SERVING THE QUANTITATIVE FINANCE COMMUNITY

Cuchulainn
Posts: 61155
Joined: July 16th, 2004, 7:38 am
Location: Amsterdam
Contact:

### Re: DL and PDEs

Are ODEs any good for solving simultaneous equations? (It may be a stupid question. I don't know the answer to that because I've never looked.)

This question has been posed and solved on my famous and extremely popular $e^5$ thread. It is one of the 19 solutions. Have you forgotten? I posted a link already.
(It's a wee bit silly, that question, not because it is stupid (which it is not), but it is more of a lightning deflector).

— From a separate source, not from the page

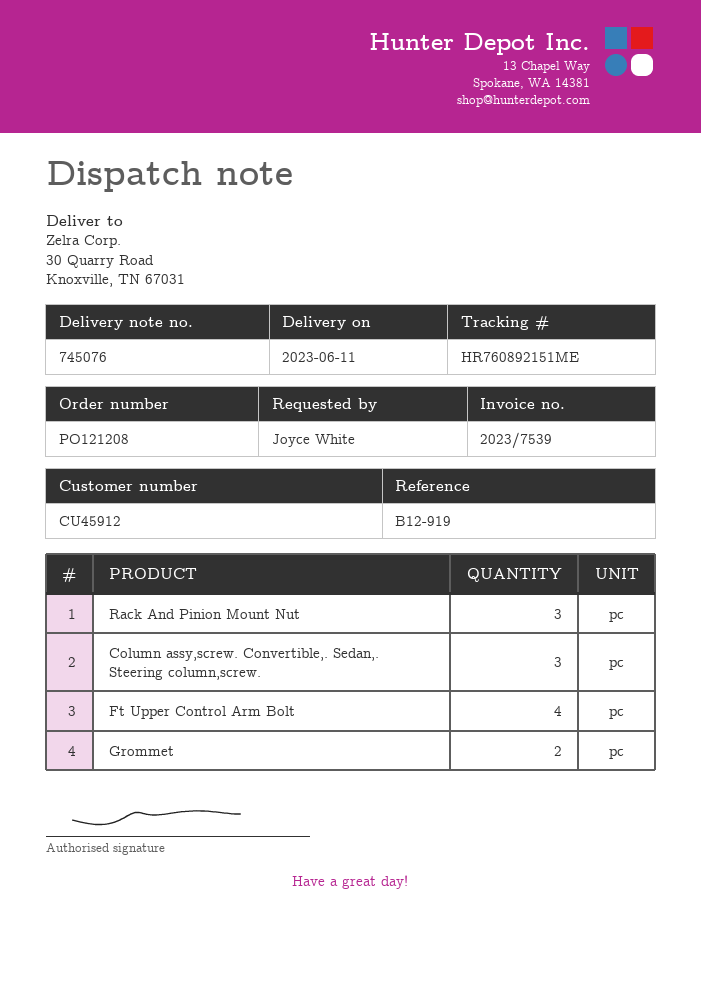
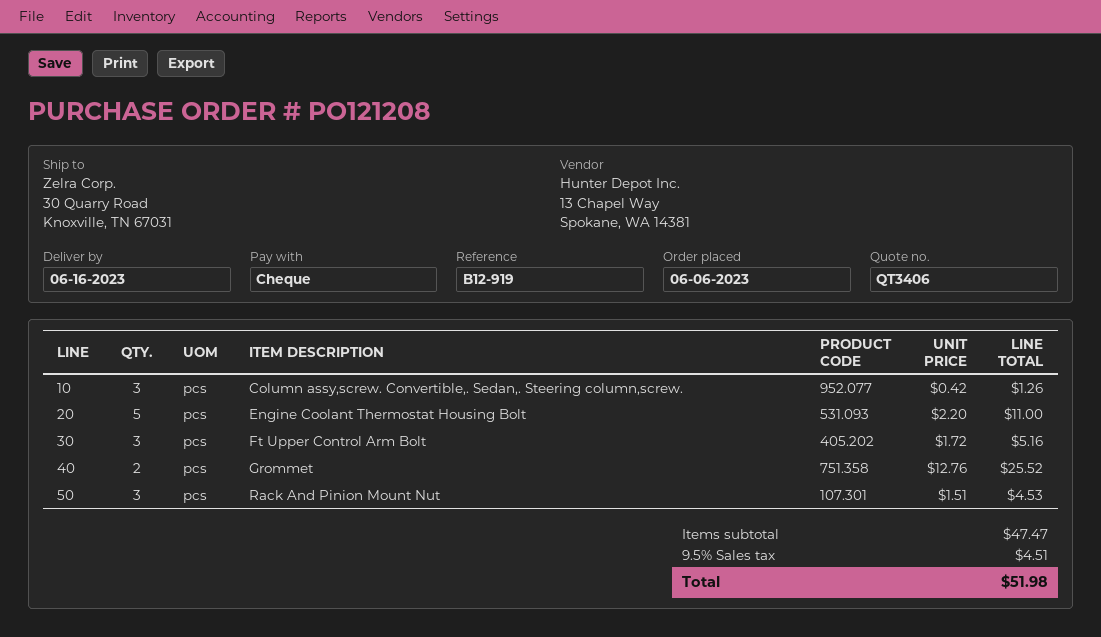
delivery date: 2023-06-11 -> 2023-06-16
Ft Upper Control Arm Bolt: 4 -> 3
Engine Coolant Thermostat Housing Bolt: none -> 5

Now that you mention it ...

More generally, you can embed a nonlinear system f(x) = 0 in a homotopy/continuation

H(x,t) = (1-t) { f(x) - f(x_0)} + t f(x), t in [0,1].

Differentiate WRT t to get an ODE! Woopsie-daisy. Very robust way to solve NL equations.

So, the answer is yes. It is even possible to perform optimisation using homotopy.
Last edited by Cuchulainn on November 21st, 2017, 5:07 pm, edited 5 times in total.
http://www.datasimfinancial.com
http://www.datasim.nl

Every Time We Teach a Child Something, We Keep Him from Inventing It Himself
Jean Piaget

Cuchulainn
Posts: 61155
Joined: July 16th, 2004, 7:38 am
Location: Amsterdam
Contact:

### Re: DL and PDEs

Are ODEs any good for DL? i.e. can we model DL by ODEs of weights? I don't think it's rocket science to say yes/no
https://arxiv.org/pdf/1703.02009.pdf

I mean equations (1)-(4). Why?
http://www.datasimfinancial.com
http://www.datasim.nl

Every Time We Teach a Child Something, We Keep Him from Inventing It Himself
Jean Piaget

outrun
Posts: 4573
Joined: April 29th, 2016, 1:40 pm

### Re: DL and PDEs

Another cool idea is to try and flip the sign of the loss function and use a maximixer in stead of a minimizer!

Posts: 23951
Joined: September 20th, 2002, 8:30 pm

### Re: DL and PDEs

Are ODEs any good for solving simultaneous equations? (It may be a stupid question. I don't know the answer to that because I've never looked.)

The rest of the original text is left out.